En avril, le Président Barack Obama a signé une dérogation pour lever les restrictions sur les fonds destinés à l’AP, déclarant que l’aide était « importante pour les intérêts sécuritaires des États-Unis. » Néanmoins, la plupart des Palestiniens, y compris certains responsables de l’AP, savent bien que l’aide américaine et le paiement par Israël des recettes fiscales palestiniennes ne sont rien d’autres qu’un pis-aller temporaire à effet à court terme et qu’il faut trouver des solutions radicales.
La question est loin d’être théorique. Des protestations dans diverses parties de la Cisjordanie ont déjà repris, exigeant une solution radicale, ce qui largement en deçà de la capacité de l’AP puisque le problème est politique et qu’il est inextricablement lié à l’occupation israélienne. Sans lumière au bout du tunnel, les syndicats palestiniens ont déjà relancé des mots d’ordre de grève illimitée couvrant les écoles, les hôpitaux et autres services publics.
La direction de l’AP, qui a fait des déclarations désespérées ainsi que des signaux énigmatiques sur ces plans dans le cas où les efforts politiques déboucheraient sur une impasse, espère que l’aggravation de la crise obligera les pays donateurs à venir la sauver. Ses calculs politiques sont probablement corrects, puisque maintenir le contrôle de la situation dans les territoires occupés (c’est-à-dire empêcher une conflagration sérieuse) est l’intérêt international primordial. Toutefois, il est aussi vrai que remplir les coffres de l’AP ne sera pas motivé par des considérations altruistes, peu importe les affirmations rhétoriques de l’AP sur le libre arbitre palestinien et les décisions souveraines.

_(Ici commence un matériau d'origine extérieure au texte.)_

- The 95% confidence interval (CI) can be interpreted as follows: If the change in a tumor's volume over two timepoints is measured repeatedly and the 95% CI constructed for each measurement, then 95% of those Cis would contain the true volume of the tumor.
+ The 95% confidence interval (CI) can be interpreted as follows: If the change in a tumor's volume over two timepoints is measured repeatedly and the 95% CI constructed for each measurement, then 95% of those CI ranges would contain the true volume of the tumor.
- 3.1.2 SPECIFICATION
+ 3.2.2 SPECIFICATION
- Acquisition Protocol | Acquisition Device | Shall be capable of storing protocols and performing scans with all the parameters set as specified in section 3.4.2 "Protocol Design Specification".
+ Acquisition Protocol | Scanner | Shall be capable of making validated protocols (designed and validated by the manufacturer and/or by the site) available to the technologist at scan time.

En fin de comptes, rien n’est gratuit. Les Palestiniens devront faire des concessions politiques en échange de l’aide qui renflouera l’AP et sauvegardera sa « pertinence ». Cette semaine, deux leaders palestiniens ont appelé à l’annulation des Accords d’Oslo et de la stratégie de deux-États.
Le premier était Ahmed Qurei, le vieux leader Fatah de l’ère Oslo, qui a affirmé que les Palestiniens devraient maintenant adopter la stratégie d’un État puisque l’établissement d’un véritable État palestinien était pratiquement impossible au vu de la phénoménale expansion des colonies juives en Cisjordanie occupée. Il est intéressant de noter que les remarques de Qurei coïncident avec la décision israélienne de transformer en colonies quelques 40 camps militaires situés en Cisjordanie.
L’autre leader palestinien appelant à la fin d’Oslo est Mustafa Barghouti, qui a déclaré que s’accrocher aux accords était la recette pour un suicide national. Les accords, a dit Barghouthi, furent « un désastre politique, économique et moral pour notre peuple et notre cause nationale. » Beaucoup – et probablement la plupart – des Palestiniens sont d’accord avec le pronostic de Barghouthi. Cependant, nombreux craignent qu’il soit impossible de revenir en arrière à l’ère pré-Oslo par un simple trait de plume, ou une déclaration de la direction de l’OLP.